2012年03月18日
高野山詣り
東京から坐禅会に参加した友人が、今日はこれから高野山へお参り行ってきますと言う。それほどの年齢でもないが彼は大変信心の篤い人で、1月はお伊勢さんに参ってからお寺にやってきた。龍の置物を土産に頂いた。ついでにお参りと言うにはうちの寺とお伊勢さんは相当方角が違うので、それなりに覚悟して早く出立してこないといけない距離である。お伊勢さんは亡くなられた母上が大変信仰していたところだと言うことで、母親に代わってお参りしたわけである。さて今回の高野山は、かねてから一度はお参りしたいと念願していたそうで、ようやくチャンスが訪れたと言うことらしい。お山の上はまだ相当寒い頃と思うが、岐阜からでもかなり時間が掛かるので、余程「行く!」と心に決めないと、ついでに行けるようなところではない。私が嘗て京都で小僧をしていた頃、いよいよ僧堂に掛搭というとき、「一端僧堂に入門したら私的に出かけることなど出来なくなるから、今のうちにいっぺん高野山へお参りに行ってきたらどうか」、と師匠に言われたことがある。

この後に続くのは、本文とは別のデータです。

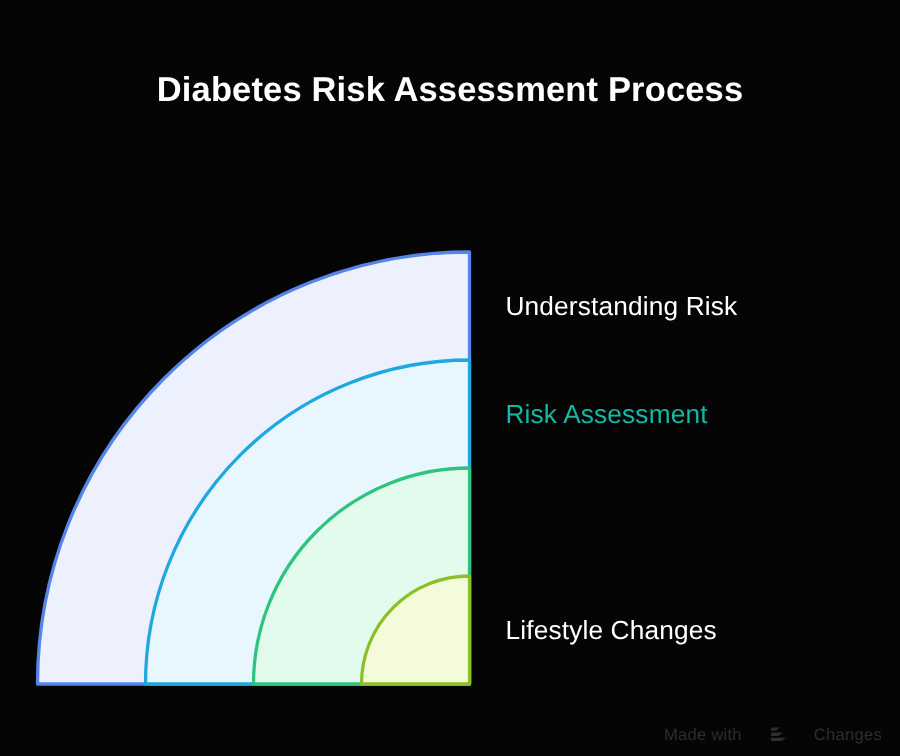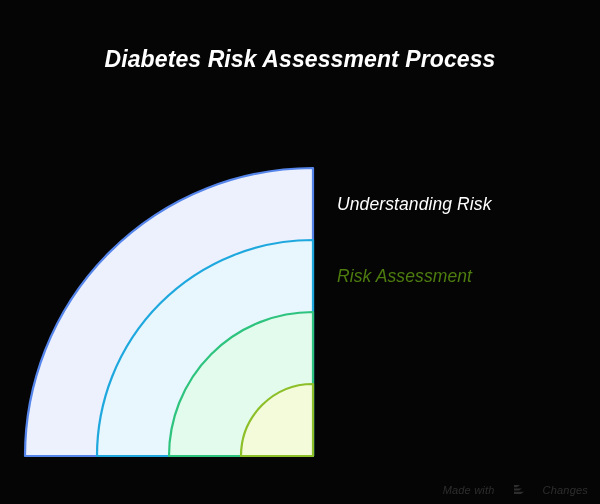--- a/index.html
+++ b/index.html
@@ -81,7 +81,7 @@
 </head>
 <body>
 
-<div id="canvas" style="background: rgb(5, 5, 5); font-style: italic;">
+<div id="canvas" style="background: rgb(5, 5, 5);">
 
   <div id="title" style="color: rgb(255, 255, 255);">Diabetes Risk Assessment Process</div>
 

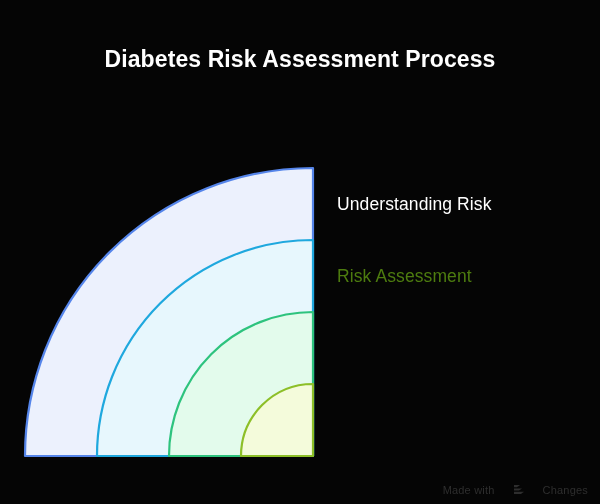--- a/index.html
+++ b/index.html
@@ -98,7 +98,7 @@
 
   <div class="stage-label" id="label-0" style="top: 196px; color: rgb(255, 255, 255); text-align: right;">Understanding Risk</div>
 
-  <div class="stage-label" id="label-1" style="top: 268px; color: #4d7c0f; text-align: center;">Risk Assessment</div>
+  <div class="stage-label" id="label-1" style="top: 268px; color: #14b8a6; text-align: center;">Risk Assessment</div>
 
 
 

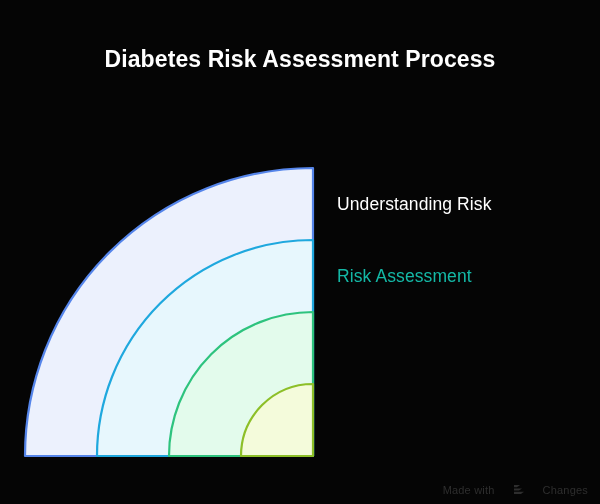--- a/index.html
+++ b/index.html
@@ -101,6 +101,7 @@
   <div class="stage-label" id="label-1" style="top: 268px; color: #14b8a6; text-align: center;">Risk Assessment</div>
 
 
+  <div class="stage-label" id="label-3" style="top: 412px; color: rgb(255, 255, 255);">Lifestyle Changes</div>
 
   <div id="watermark" style="color: rgb(46, 46, 46);">
     <span class="wm-text">Made with</span>

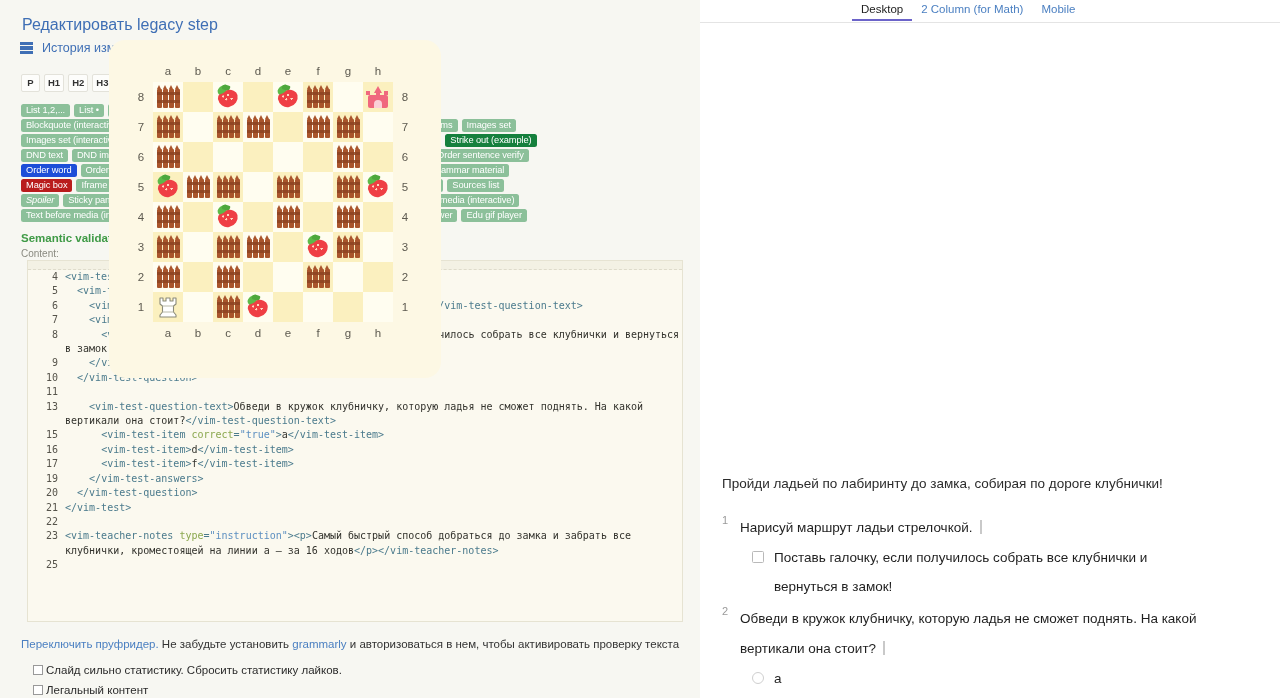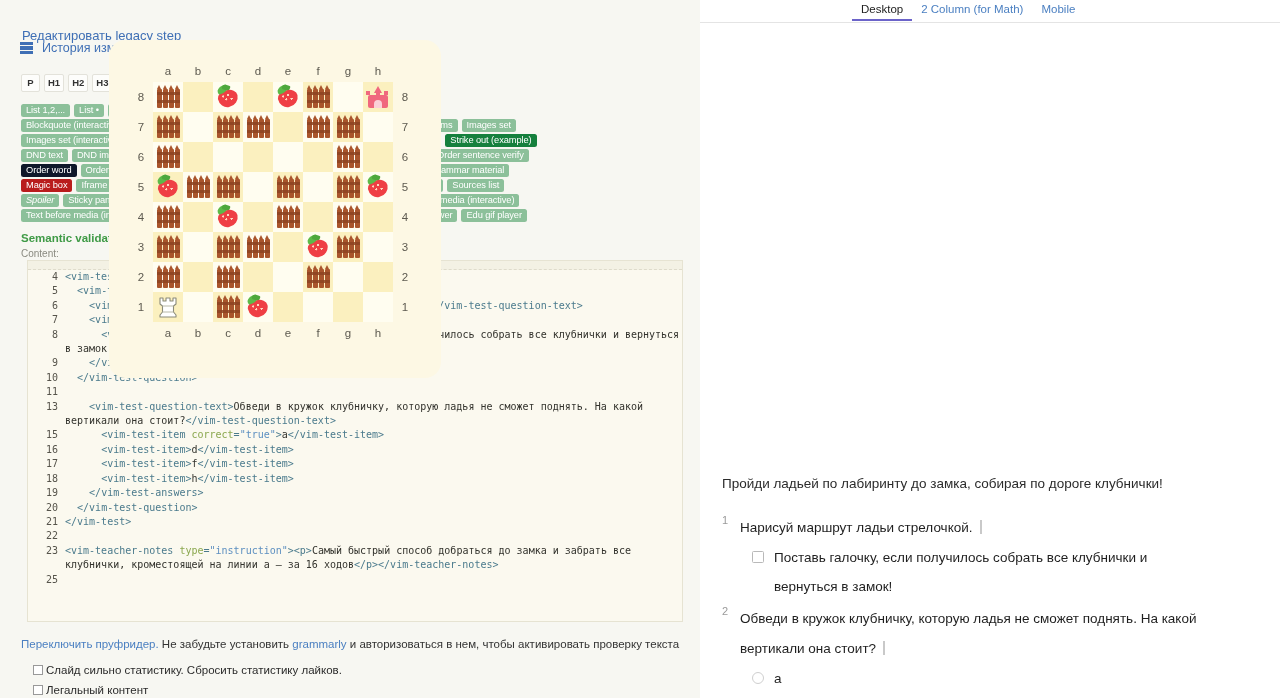--- a/index.html
+++ b/index.html
@@ -29,8 +29,8 @@
 
   
   .legacy-link {
-    position: absolute; left: 22px; top: 28px;
-    font-size: 13px; color: #3f6fb5; cursor: pointer;
+    position: absolute; left: 22px; top: 16px;
+    font-size: 16px; color: #3f6fb5; cursor: pointer;
   }
   .history-row {
     position: absolute; left: 20px; top: 41px;

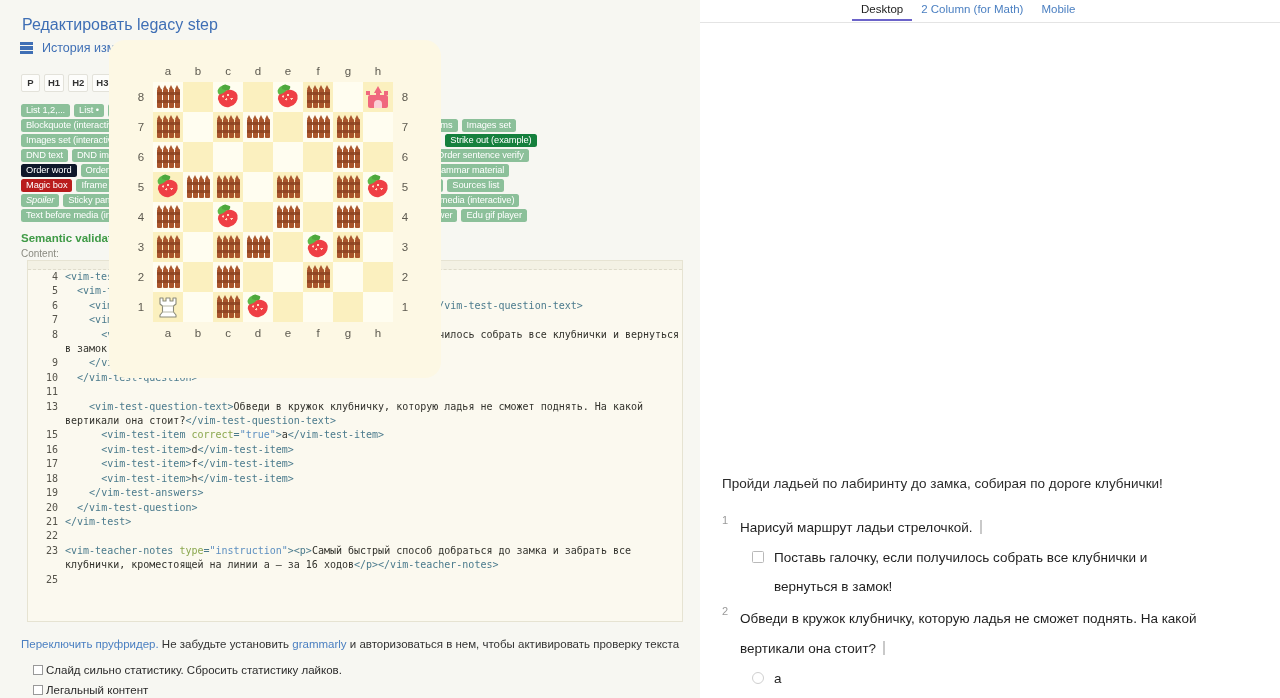--- a/index.html
+++ b/index.html
@@ -398,7 +398,7 @@
           <div class="chip" style="background: rgb(140, 192, 154);">Order sentence verify</div>
         </div>
         <div class="chip-row">
-          <div class="chip" style="background: #0f172a;">Order word</div>
+          <div class="chip" style="background: #1d4ed8;">Order word</div>
           <div class="chip" style="background: rgb(140, 192, 154);">Order word list</div>
           <div class="chip" style="background: rgb(140, 192, 154);">Groups</div>
           <div class="chip" style="background: rgb(140, 192, 154);">Essay</div>

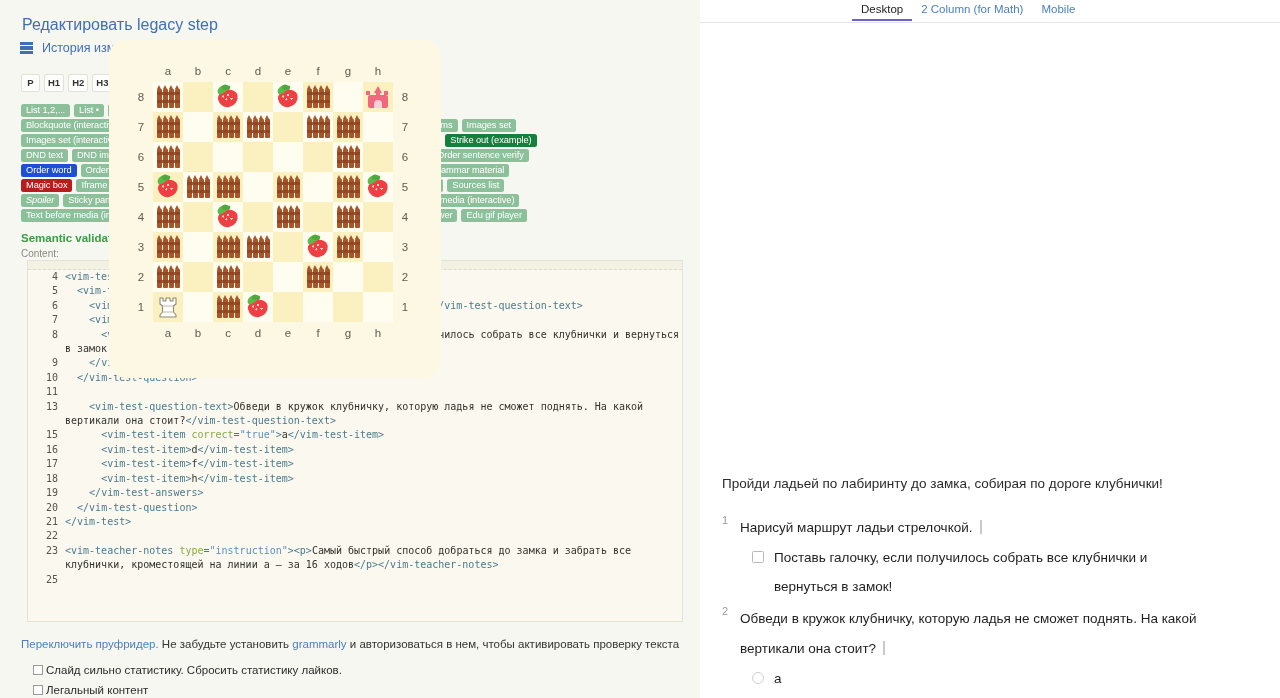--- a/index.html
+++ b/index.html
@@ -490,10 +490,6 @@
             <div class="ct">      <span class="tag">&lt;vim-test-item&gt;</span><span class="txt">f</span><span class="tag">&lt;/vim-test-item&gt;</span></div>
           </div>
           <div class="code-line">
-            <div class="ln">18</div>
-            <div class="ct">      <span class="tag">&lt;vim-test-item&gt;</span><span class="txt">h</span><span class="tag">&lt;/vim-test-item&gt;</span></div>
-          </div>
-          <div class="code-line">
             <div class="ln">19</div>
             <div class="ct">    <span class="tag">&lt;/vim-test-answers&gt;</span></div>
           </div>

自分でも高野山へは行ってみたいと思っていたので、早速許しを得て出かけた。その時師匠が、「他の寺は向こうから風が吹いてくると自分の身体の周りをすり抜けて行くが、高野山の風は身体の中を通り抜けて行くぞ!」と言った。「そうですか、身体の芯を風が通る!」。高野山に着いたのが午後、まずは本坊や巨大な伽藍が林立する境内をお参りし、沢山ある宿坊のうち行き当たりばったりで目に止まったお寺にお願いすると快く泊めてくれた。翌朝、約2キロの参道を歩いて奥の院へお参りした。樹齢何百年という大杉が林立する中、梅雨の雨間のうっすら霧が立ち込め、無人の参道を歩いて行くと、一陣の風が吹いて、すうっと身体の芯を通り抜けていった。な~るほど!師匠の言ってたのはこれか!と思った。と言う話を彼にして、どうぞ身体の芯を通り抜ける風を味わってきて下さいと申し上げた。遙か半世紀も前のことだが、昨日のことのように想い出が蘇った。